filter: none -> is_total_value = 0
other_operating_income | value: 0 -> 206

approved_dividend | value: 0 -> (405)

==

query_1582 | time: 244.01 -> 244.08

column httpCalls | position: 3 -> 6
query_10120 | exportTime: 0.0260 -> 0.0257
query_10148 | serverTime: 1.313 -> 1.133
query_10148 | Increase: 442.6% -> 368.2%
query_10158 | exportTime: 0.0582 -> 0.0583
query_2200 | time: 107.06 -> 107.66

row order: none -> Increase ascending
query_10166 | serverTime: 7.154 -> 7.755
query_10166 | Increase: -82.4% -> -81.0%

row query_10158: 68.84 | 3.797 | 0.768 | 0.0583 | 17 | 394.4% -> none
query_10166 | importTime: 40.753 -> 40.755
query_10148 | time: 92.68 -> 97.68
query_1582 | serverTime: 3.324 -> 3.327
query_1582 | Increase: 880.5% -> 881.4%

--

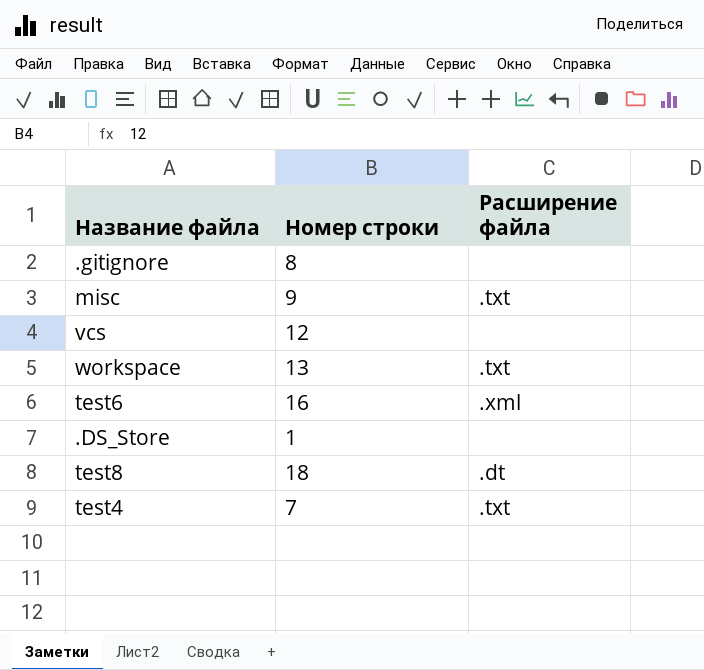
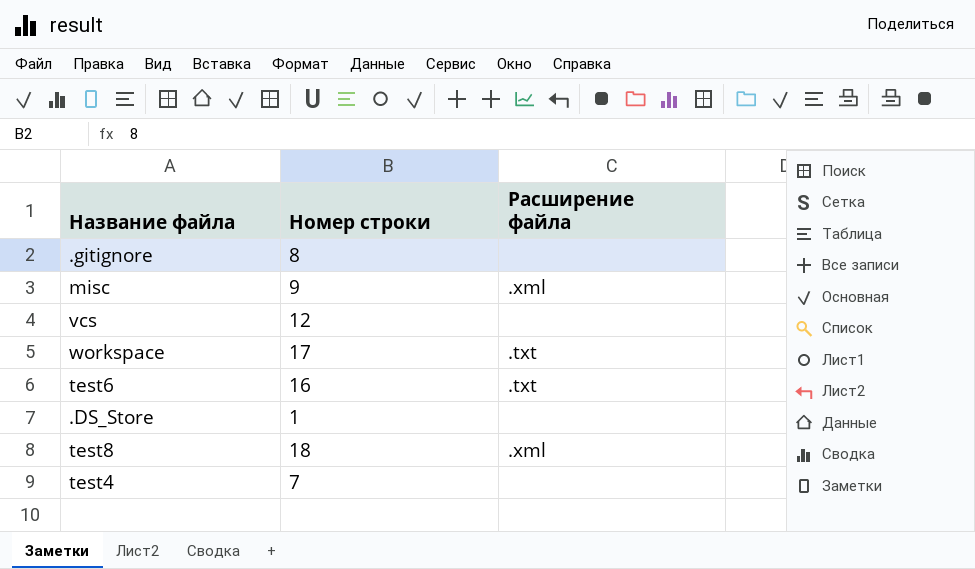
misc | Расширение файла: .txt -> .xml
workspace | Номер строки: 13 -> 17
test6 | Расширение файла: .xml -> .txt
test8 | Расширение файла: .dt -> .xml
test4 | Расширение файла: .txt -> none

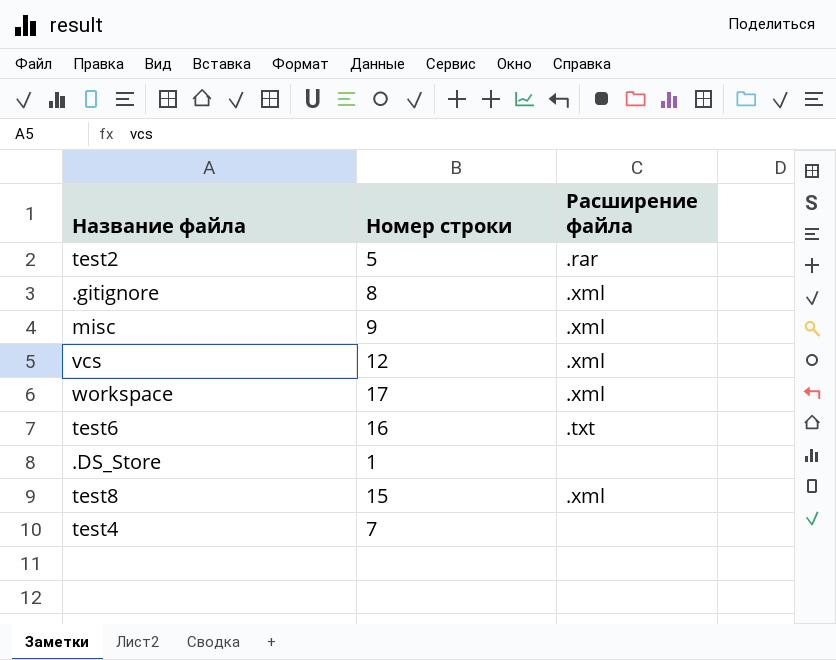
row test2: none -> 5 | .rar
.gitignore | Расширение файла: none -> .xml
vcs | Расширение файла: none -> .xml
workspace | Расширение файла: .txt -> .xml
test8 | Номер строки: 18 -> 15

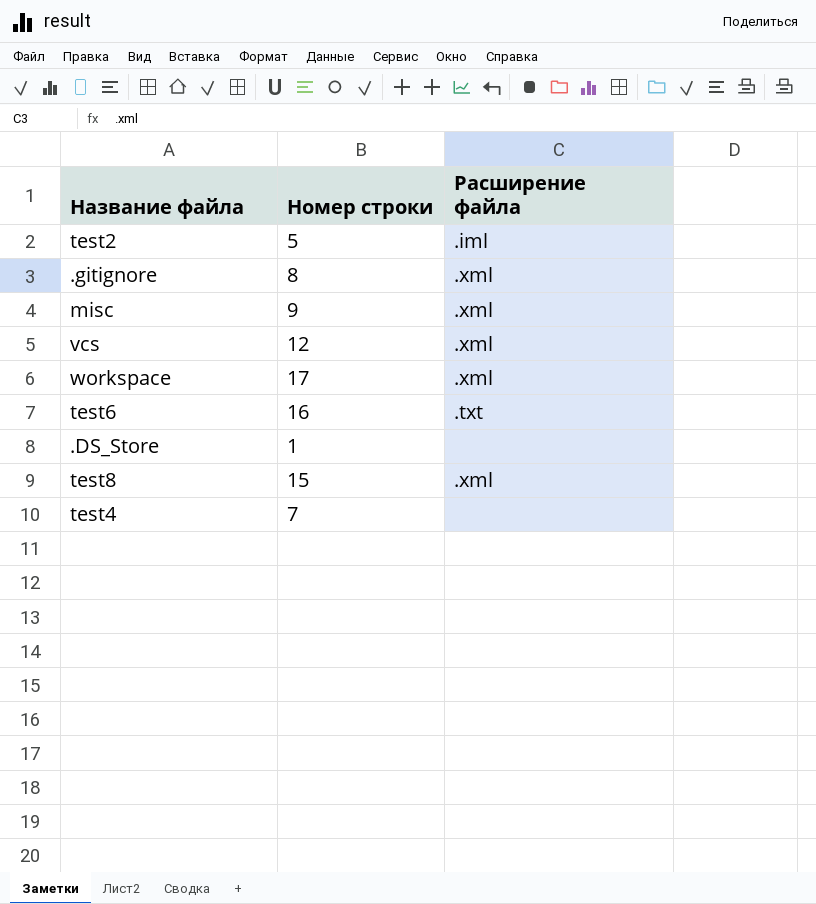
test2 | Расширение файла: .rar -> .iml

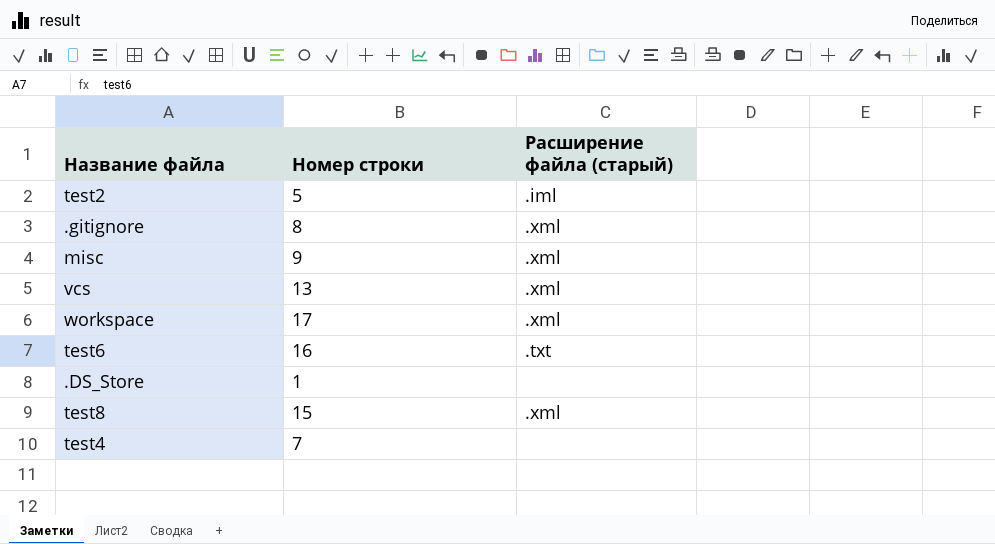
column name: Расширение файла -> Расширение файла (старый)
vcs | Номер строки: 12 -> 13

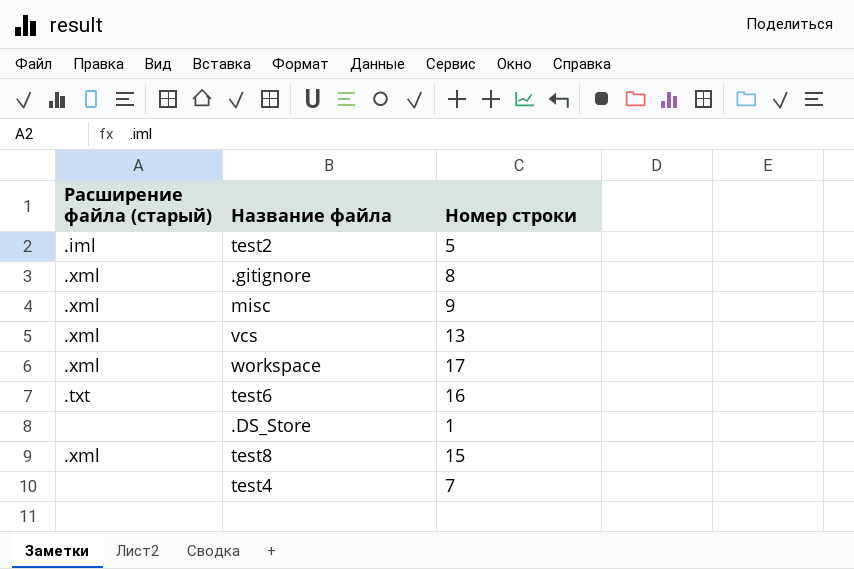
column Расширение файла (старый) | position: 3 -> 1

About this task
In the entries above, one line contains "filter: none -> is_total_value = 0" and another contains "approved_dividend | value: 0 -> (405)". Reproduce exactly those two lines and the lines between them, nothing else.

Task result
filter: none -> is_total_value = 0
other_operating_income | value: 0 -> 206

approved_dividend | value: 0 -> (405)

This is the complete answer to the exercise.